_Problem statement_.
Would you mind restating all of the records word for word, skipping the pictures?

***** Input records *****

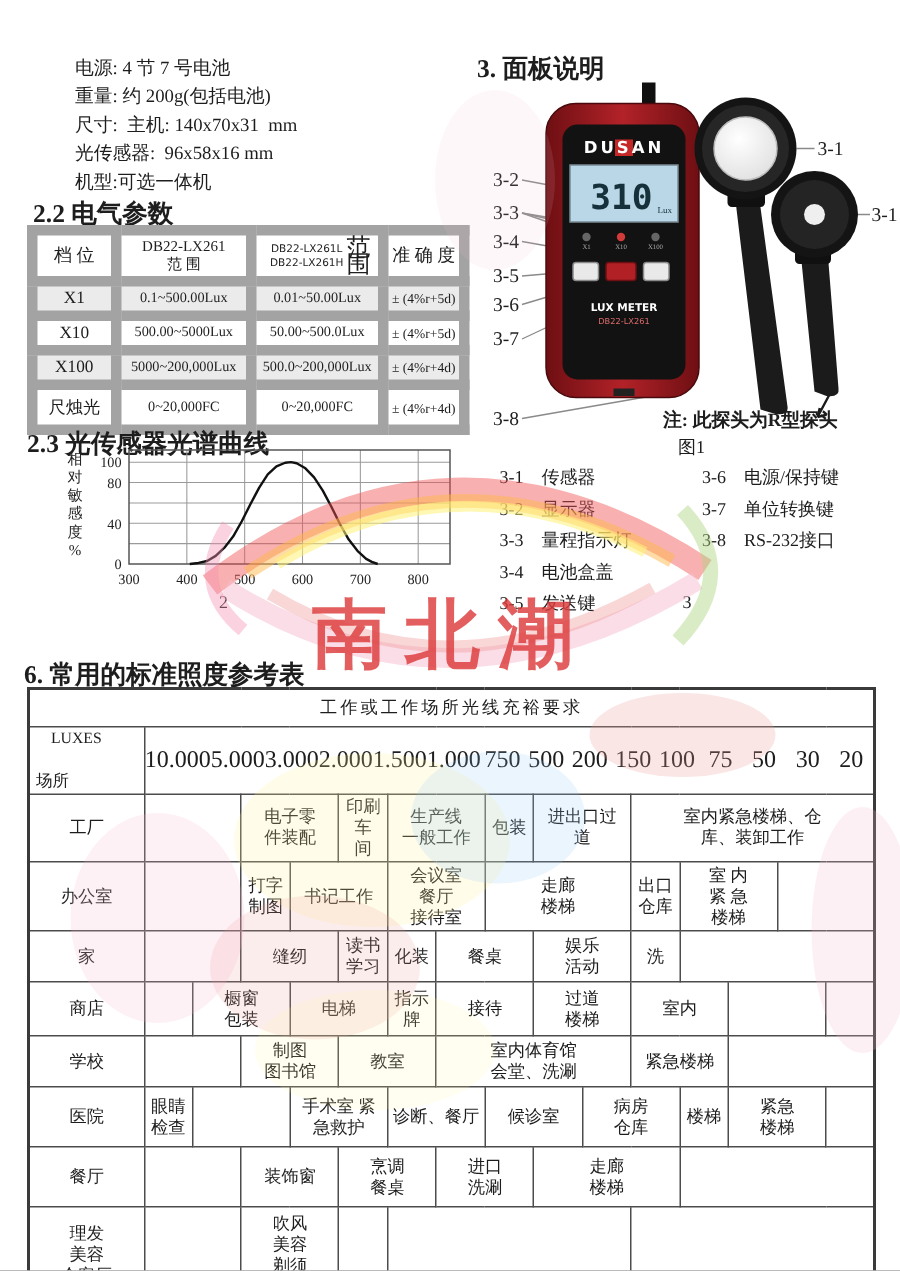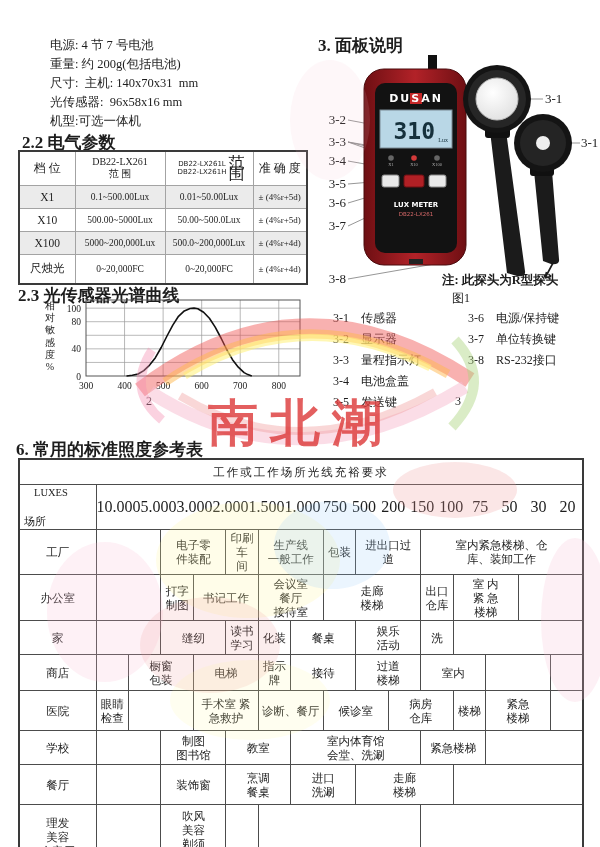--- a/index.html
+++ b/index.html
@@ -5,21 +5,21 @@
   html,body{margin:0;padding:0;background:#888;}
   .page{position:relative;width:600px;height:847px;background:#ffffff;margin:0 auto;overflow:hidden;
         font-family:"Liberation Serif","DejaVu Serif",serif;color:#1d1d1d;}
   .abs{position:absolute;}
   
   .specs{left:50px;top:36px;font-size:12.5px;line-height:19px;}
   .specs div{white-space:pre;}
   .h2{font-size:17px;font-weight:bold;}
   
   table.el{border-collapse:collapse;table-layout:fixed;background:#fff;}
-  table.el td,table.el th{border:1px solid #a3a3a3;text-align:center;vertical-align:middle;
+  table.el td,table.el th{border:7px solid #a3a3a3;text-align:center;vertical-align:middle;
       font-weight:normal;padding:0 1px;}
   table.el{border:2px solid #3a3a3a;}
   .el-gear{font-size:11.5px;}
   .el-range{font-size:9.5px;font-family:"Liberation Serif",serif;}
   .el-acc{font-size:9px;}
   .el-head{font-size:12px;}
   .el-h2{font-size:10px;line-height:12px;}
   .el-h3wrap{display:flex;align-items:center;justify-content:center;gap:2px;}
   .el-h3models{font-size:7px;line-height:8.5px;font-family:"DejaVu Sans",sans-serif;text-align:center;}
   .el-h3fw{width:12px;font-size:16px;line-height:11px;}
@@ -360,47 +360,47 @@
           <td colspan="2">电梯</td>
           <td colspan="1">指示
 牌</td>
           <td colspan="2">接待</td>
           <td colspan="2">过道
 楼梯</td>
           <td colspan="2">室内</td>
           <td colspan="2"></td>
           <td colspan="1"></td>
         </tr>
+        <tr style="height: 34px;">
+          <td>学校</td>
+          <td colspan="2"></td>
+          <td colspan="2">制图
+图书馆</td>
+          <td colspan="2">教室</td>
+          <td colspan="4">室内体育馆
+会堂、洗涮</td>
+          <td colspan="2">紧急楼梯</td>
+          <td colspan="3"></td>
+        </tr>
         <tr style="height: 40px;">
           <td>医院</td>
           <td colspan="1">眼睛
 检查</td>
           <td colspan="2"></td>
           <td colspan="2">手术室 紧
 急救护</td>
           <td colspan="2">诊断、餐厅</td>
           <td colspan="2">候诊室</td>
           <td colspan="2">病房
 仓库</td>
           <td colspan="1">楼梯</td>
           <td colspan="2">紧急
 楼梯</td>
           <td colspan="1"></td>
         </tr>
-        <tr style="height: 34px;">
-          <td>学校</td>
-          <td colspan="2"></td>
-          <td colspan="2">制图
-图书馆</td>
-          <td colspan="2">教室</td>
-          <td colspan="4">室内体育馆
-会堂、洗涮</td>
-          <td colspan="2">紧急楼梯</td>
-          <td colspan="3"></td>
-        </tr>
         <tr style="height: 40px;">
           <td>餐厅</td>
           <td colspan="2"></td>
           <td colspan="2">装饰窗</td>
           <td colspan="2">烹调
 餐桌</td>
           <td colspan="2">进口
 洗涮</td>
           <td colspan="3">走廊
 楼梯</td>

*****

_Solved problem_.
--- a/index.html
+++ b/index.html
@@ -5,21 +5,21 @@
   html,body{margin:0;padding:0;background:#888;}
   .page{position:relative;width:600px;height:847px;background:#ffffff;margin:0 auto;overflow:hidden;
         font-family:"Liberation Serif","DejaVu Serif",serif;color:#1d1d1d;}
   .abs{position:absolute;}
   
   .specs{left:50px;top:36px;font-size:12.5px;line-height:19px;}
   .specs div{white-space:pre;}
   .h2{font-size:17px;font-weight:bold;}
   
   table.el{border-collapse:collapse;table-layout:fixed;background:#fff;}
-  table.el td,table.el th{border:1px solid #a3a3a3;text-align:center;vertical-align:middle;
+  table.el td,table.el th{border:7px solid #a3a3a3;text-align:center;vertical-align:middle;
       font-weight:normal;padding:0 1px;}
   table.el{border:2px solid #3a3a3a;}
   .el-gear{font-size:11.5px;}
   .el-range{font-size:9.5px;font-family:"Liberation Serif",serif;}
   .el-acc{font-size:9px;}
   .el-head{font-size:12px;}
   .el-h2{font-size:10px;line-height:12px;}
   .el-h3wrap{display:flex;align-items:center;justify-content:center;gap:2px;}
   .el-h3models{font-size:7px;line-height:8.5px;font-family:"DejaVu Sans",sans-serif;text-align:center;}
   .el-h3fw{width:12px;font-size:16px;line-height:11px;}
@@ -360,47 +360,47 @@
           <td colspan="2">电梯</td>
           <td colspan="1">指示
 牌</td>
           <td colspan="2">接待</td>
           <td colspan="2">过道
 楼梯</td>
           <td colspan="2">室内</td>
           <td colspan="2"></td>
           <td colspan="1"></td>
         </tr>
+        <tr style="height: 34px;">
+          <td>学校</td>
+          <td colspan="2"></td>
+          <td colspan="2">制图
+图书馆</td>
+          <td colspan="2">教室</td>
+          <td colspan="4">室内体育馆
+会堂、洗涮</td>
+          <td colspan="2">紧急楼梯</td>
+          <td colspan="3"></td>
+        </tr>
         <tr style="height: 40px;">
           <td>医院</td>
           <td colspan="1">眼睛
 检查</td>
           <td colspan="2"></td>
           <td colspan="2">手术室 紧
 急救护</td>
           <td colspan="2">诊断、餐厅</td>
           <td colspan="2">候诊室</td>
           <td colspan="2">病房
 仓库</td>
           <td colspan="1">楼梯</td>
           <td colspan="2">紧急
 楼梯</td>
           <td colspan="1"></td>
         </tr>
-        <tr style="height: 34px;">
-          <td>学校</td>
-          <td colspan="2"></td>
-          <td colspan="2">制图
-图书馆</td>
-          <td colspan="2">教室</td>
-          <td colspan="4">室内体育馆
-会堂、洗涮</td>
-          <td colspan="2">紧急楼梯</td>
-          <td colspan="3"></td>
-        </tr>
         <tr style="height: 40px;">
           <td>餐厅</td>
           <td colspan="2"></td>
           <td colspan="2">装饰窗</td>
           <td colspan="2">烹调
 餐桌</td>
           <td colspan="2">进口
 洗涮</td>
           <td colspan="3">走廊
 楼梯</td>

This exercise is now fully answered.